(Provided information Opens)
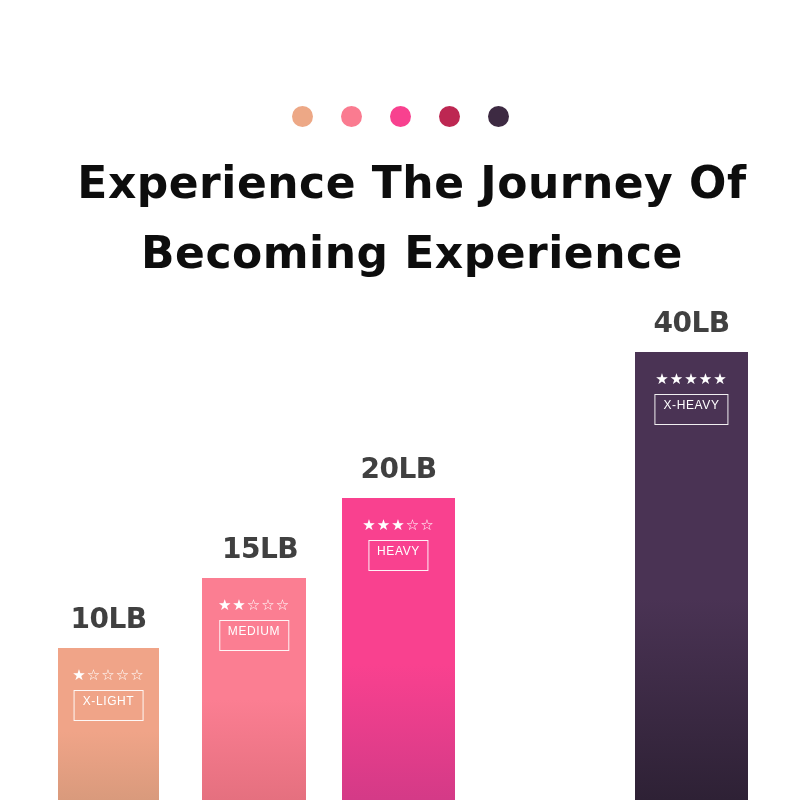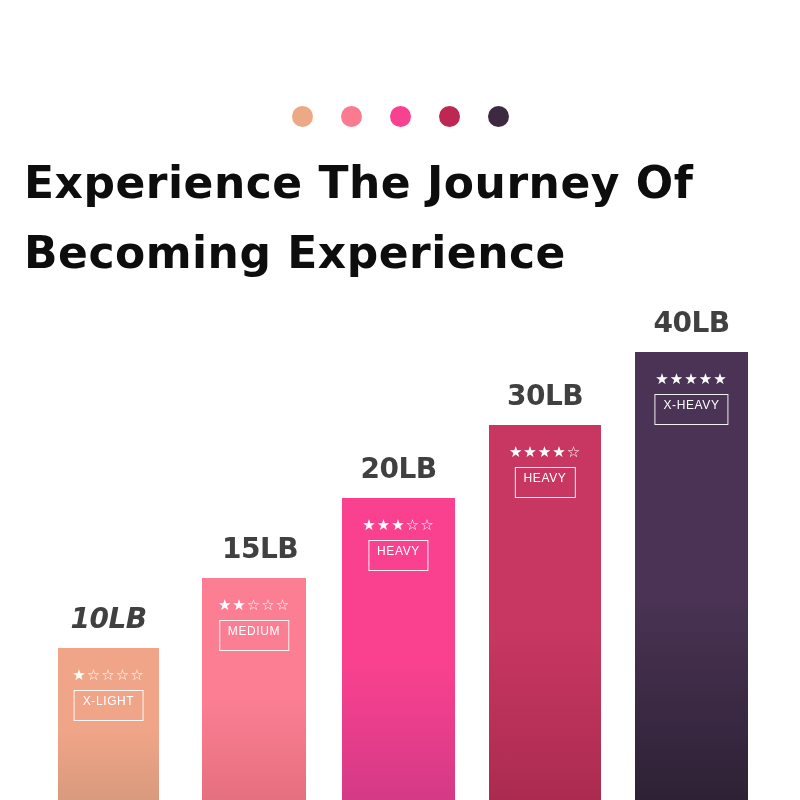--- a/index.html
+++ b/index.html
@@ -34,6 +34,7 @@
   .headline {
     position:absolute;
     top:148px; left:0; right:0;
+    text-align:center;
     color:#0d0d0d;
     font-weight:bold;
     font-size:44px;

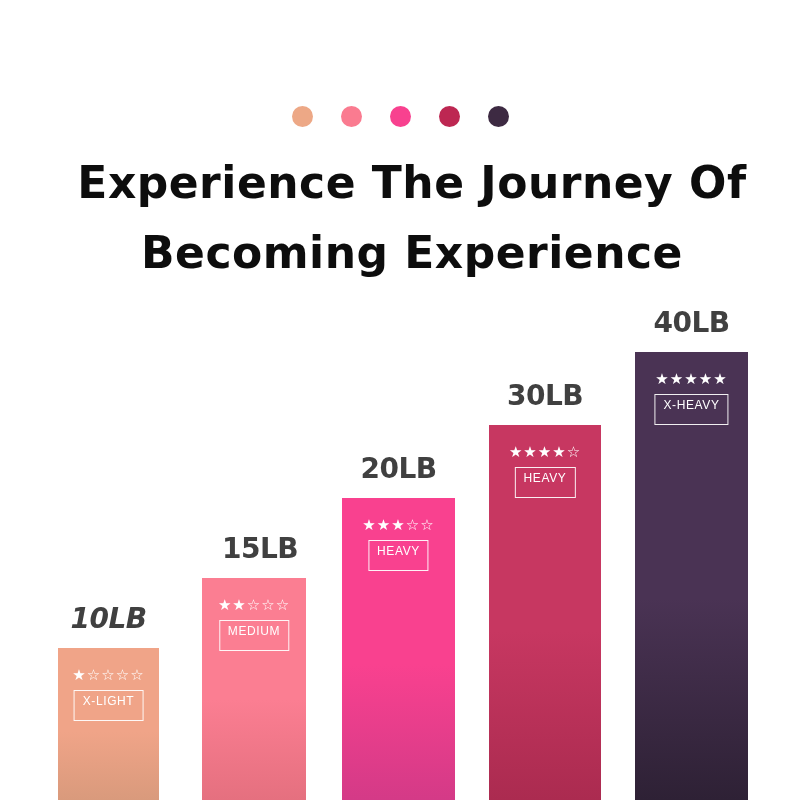--- a/index.html
+++ b/index.html
@@ -138,12 +138,6 @@
           <div class="badge-block"><div class="stars">★★★☆☆</div><span class="level-box">HEAVY</span></div>
         </div>
       </div>
-      <div class="bar-group" style="left: 489px; width: 112px; height: 435px;">
-        <div class="weight-label" style="bottom: 383px;">30LB</div>
-        <div class="bar" style="height: 375px; background: linear-gradient(rgb(199, 55, 97) 0%, rgb(199, 55, 97) 55%, rgb(171, 43, 80) 100%);">
-          <div class="badge-block"><div class="stars">★★★★☆</div><span class="level-box">HEAVY</span></div>
-        </div>
-      </div>
       <div class="bar-group" style="left: 635px; width: 113px; height: 508px;">
         <div class="weight-label" style="bottom: 456px;">40LB</div>
         <div class="bar" style="height: 448px; background: linear-gradient(rgb(74, 51, 84) 0%, rgb(74, 51, 84) 55%, rgb(46, 33, 53) 100%);">

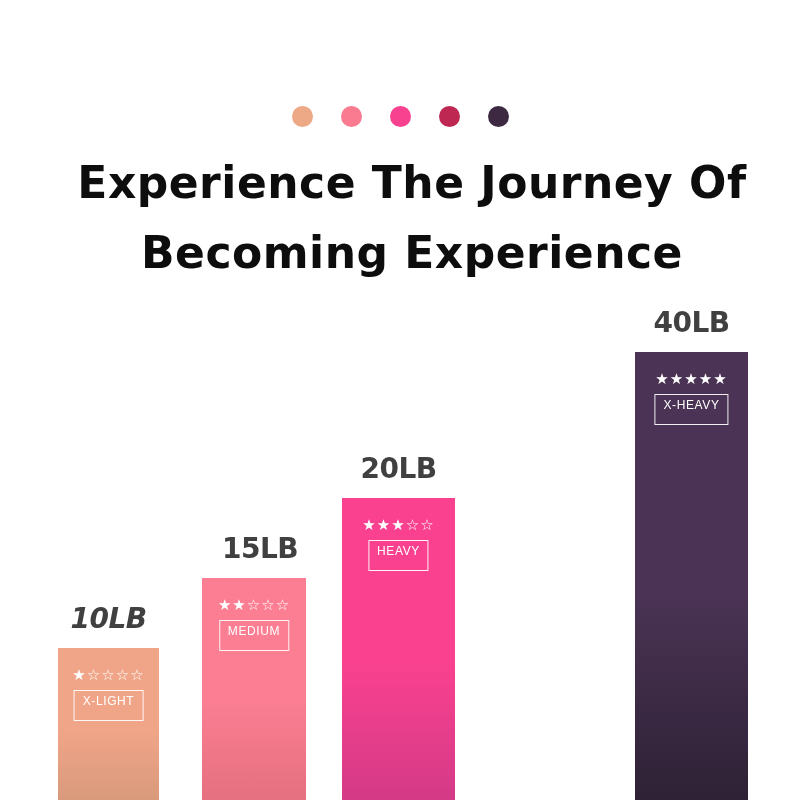--- a/index.html
+++ b/index.html
@@ -121,7 +121,7 @@
 
   <div class="chart" id="chart-root">
       <div class="bar-group" style="left: 58px; width: 101px; height: 212px;">
-        <div class="weight-label" style="bottom: 160px; font-style: italic;">10LB</div>
+        <div class="weight-label" style="bottom: 160px;">10LB</div>
         <div class="bar" style="height: 152px; background: linear-gradient(rgb(240, 164, 136) 0%, rgb(240, 164, 136) 55%, rgb(217, 154, 124) 100%);">
           <div class="badge-block"><div class="stars">★☆☆☆☆</div><span class="level-box">X-LIGHT</span></div>
         </div>

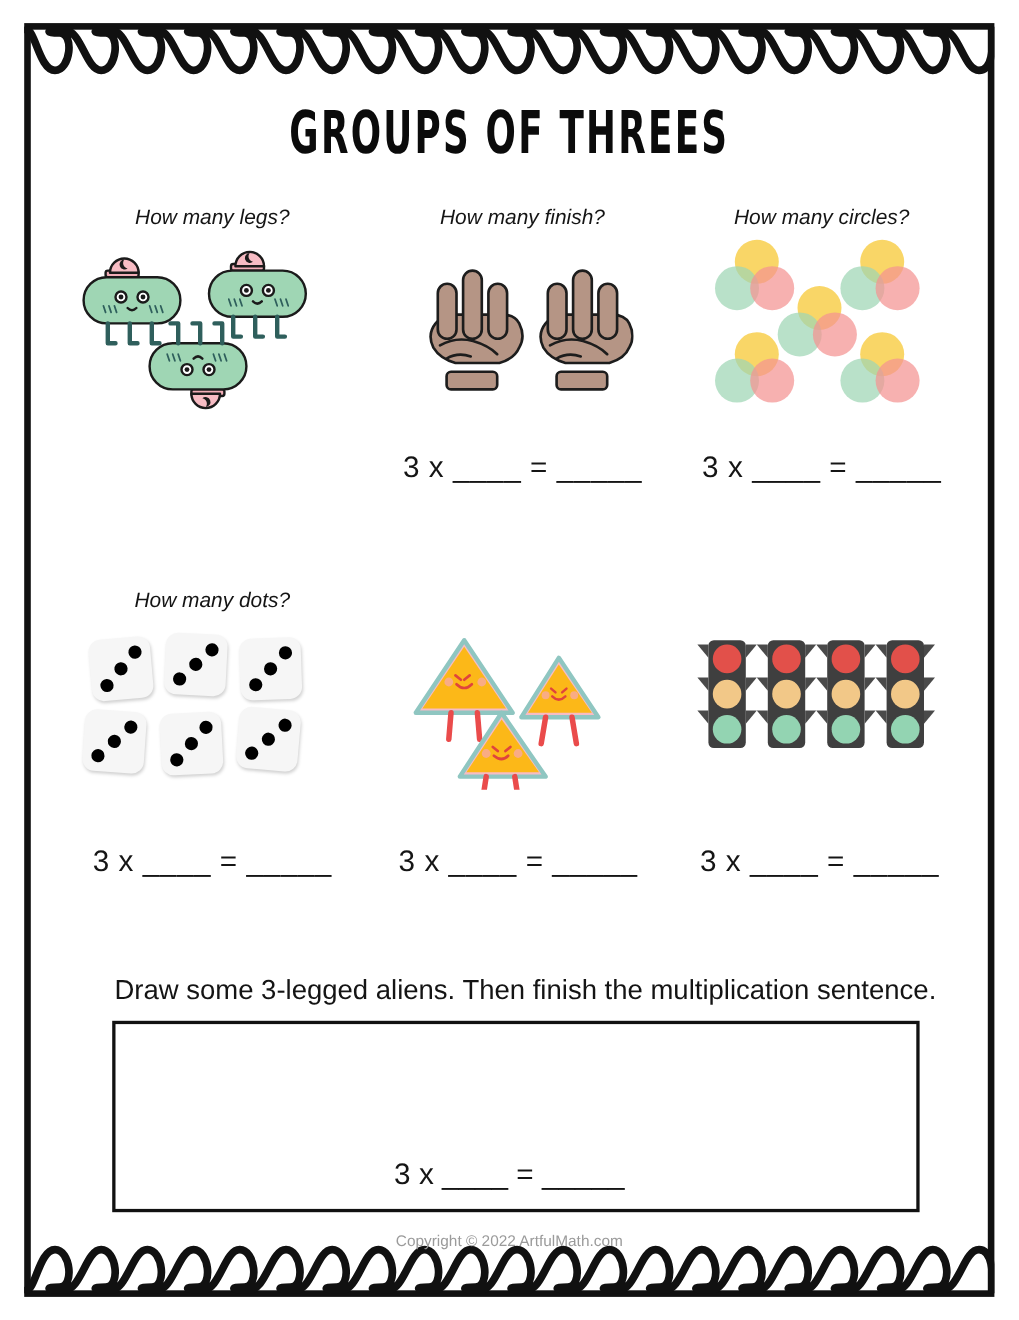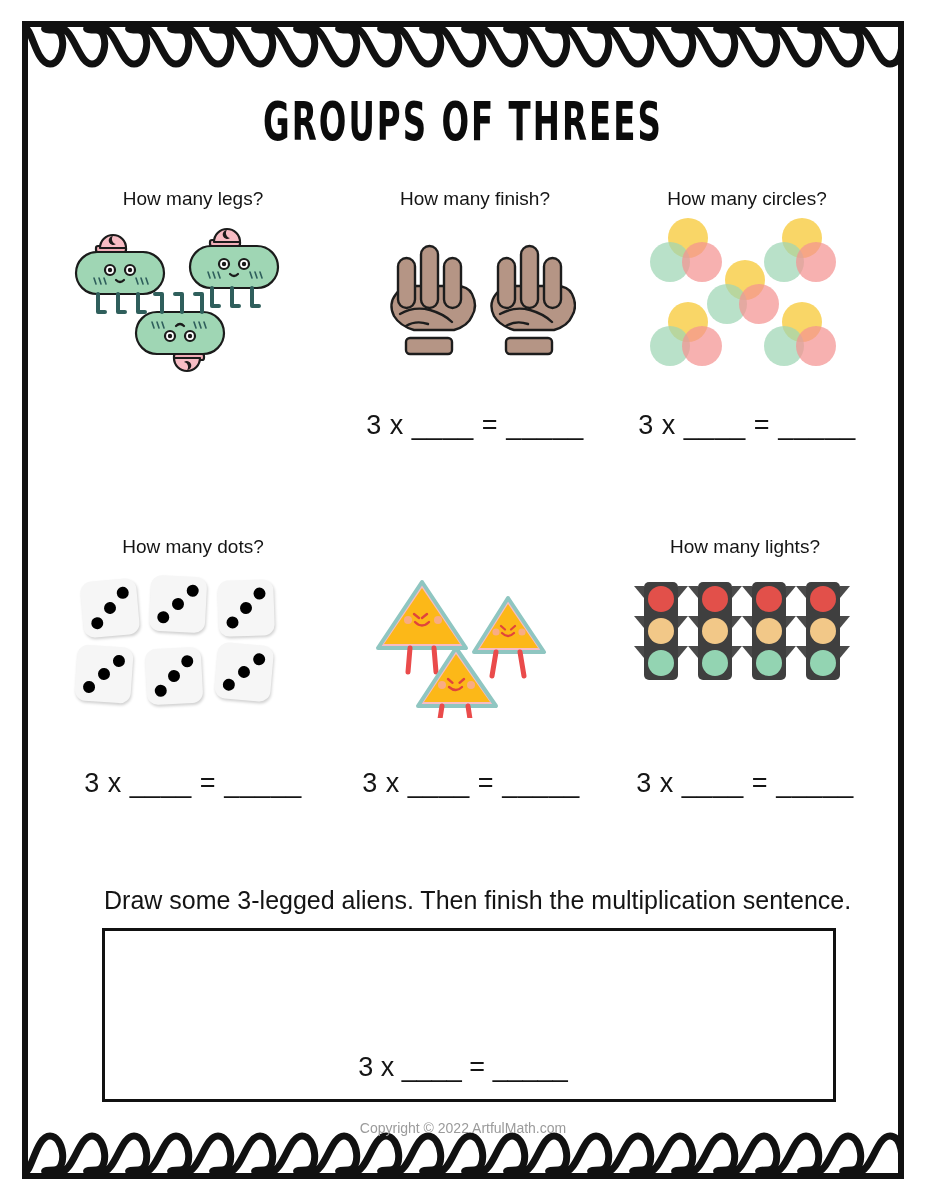--- a/index.html
+++ b/index.html
@@ -74,6 +74,7 @@
     font-size: 19px;
     color: #141414;
     white-space: nowrap;
+    font-style: italic;
   }
   .art {
     position: absolute;

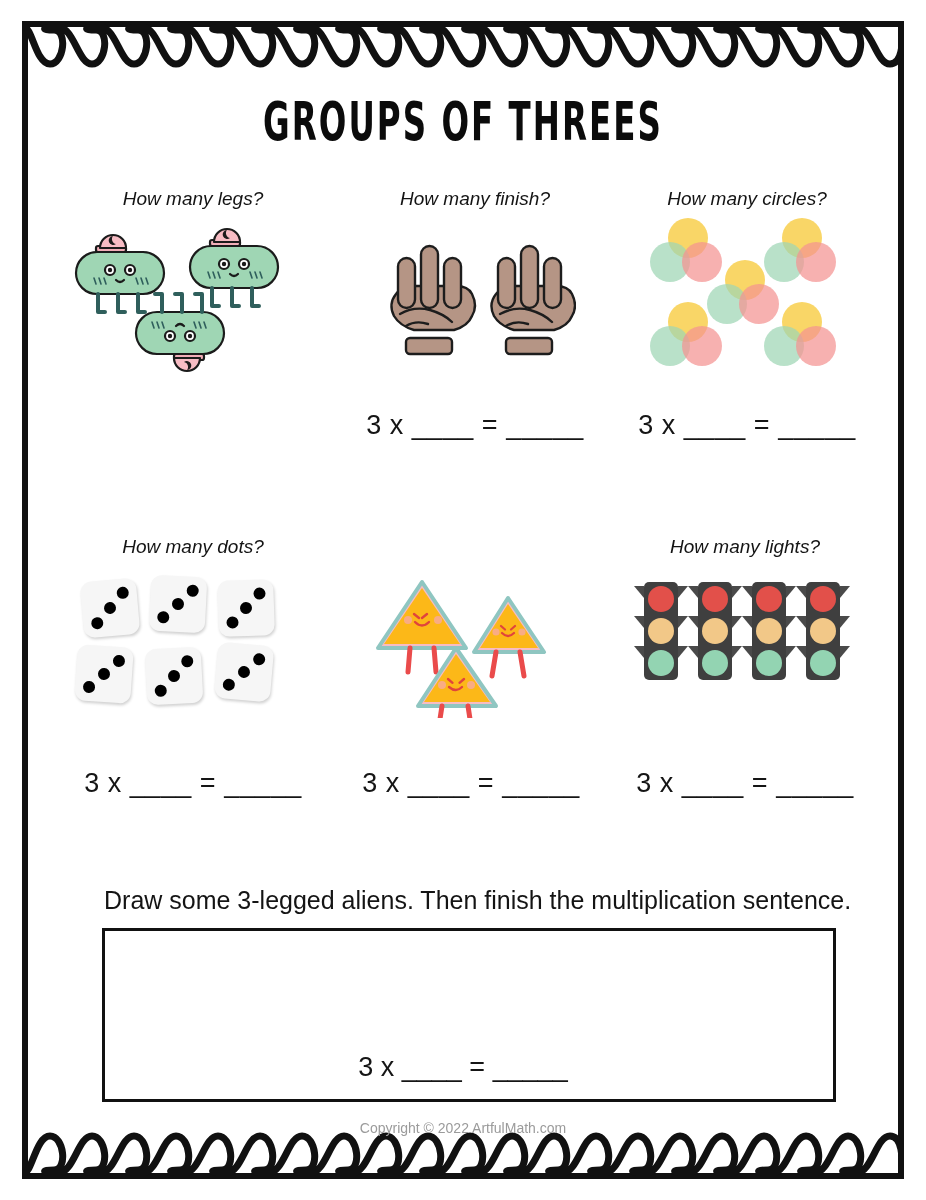--- a/index.html
+++ b/index.html
@@ -468,7 +468,6 @@
   </div>
 
   <div class="cell" style="left:608px; top:536px; width:274px; height:270px;">
-    <div class="q-label">How many lights?</div>
 
     <div class="art" style="top:42px; height:130px;">
       <svg width="230" height="110" viewBox="0 0 230 110" style="position:absolute; left:22px; top:0;">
(Provided information Closes)
## [Your goal]
Reproduce the whole listing word for word, setting aside any pictures.

## [The completed task]
--- a/index.html
+++ b/index.html
@@ -34,6 +34,7 @@
   .headline {
     position:absolute;
     top:148px; left:0; right:0;
+    text-align:center;
     color:#0d0d0d;
     font-weight:bold;
     font-size:44px;

--- a/index.html
+++ b/index.html
@@ -138,12 +138,6 @@
           <div class="badge-block"><div class="stars">★★★☆☆</div><span class="level-box">HEAVY</span></div>
         </div>
       </div>
-      <div class="bar-group" style="left: 489px; width: 112px; height: 435px;">
-        <div class="weight-label" style="bottom: 383px;">30LB</div>
-        <div class="bar" style="height: 375px; background: linear-gradient(rgb(199, 55, 97) 0%, rgb(199, 55, 97) 55%, rgb(171, 43, 80) 100%);">
-          <div class="badge-block"><div class="stars">★★★★☆</div><span class="level-box">HEAVY</span></div>
-        </div>
-      </div>
       <div class="bar-group" style="left: 635px; width: 113px; height: 508px;">
         <div class="weight-label" style="bottom: 456px;">40LB</div>
         <div class="bar" style="height: 448px; background: linear-gradient(rgb(74, 51, 84) 0%, rgb(74, 51, 84) 55%, rgb(46, 33, 53) 100%);">

--- a/index.html
+++ b/index.html
@@ -121,7 +121,7 @@
 
   <div class="chart" id="chart-root">
       <div class="bar-group" style="left: 58px; width: 101px; height: 212px;">
-        <div class="weight-label" style="bottom: 160px; font-style: italic;">10LB</div>
+        <div class="weight-label" style="bottom: 160px;">10LB</div>
         <div class="bar" style="height: 152px; background: linear-gradient(rgb(240, 164, 136) 0%, rgb(240, 164, 136) 55%, rgb(217, 154, 124) 100%);">
           <div class="badge-block"><div class="stars">★☆☆☆☆</div><span class="level-box">X-LIGHT</span></div>
         </div>

--- a/index.html
+++ b/index.html
@@ -74,6 +74,7 @@
     font-size: 19px;
     color: #141414;
     white-space: nowrap;
+    font-style: italic;
   }
   .art {
     position: absolute;

--- a/index.html
+++ b/index.html
@@ -468,7 +468,6 @@
   </div>
 
   <div class="cell" style="left:608px; top:536px; width:274px; height:270px;">
-    <div class="q-label">How many lights?</div>
 
     <div class="art" style="top:42px; height:130px;">
       <svg width="230" height="110" viewBox="0 0 230 110" style="position:absolute; left:22px; top:0;">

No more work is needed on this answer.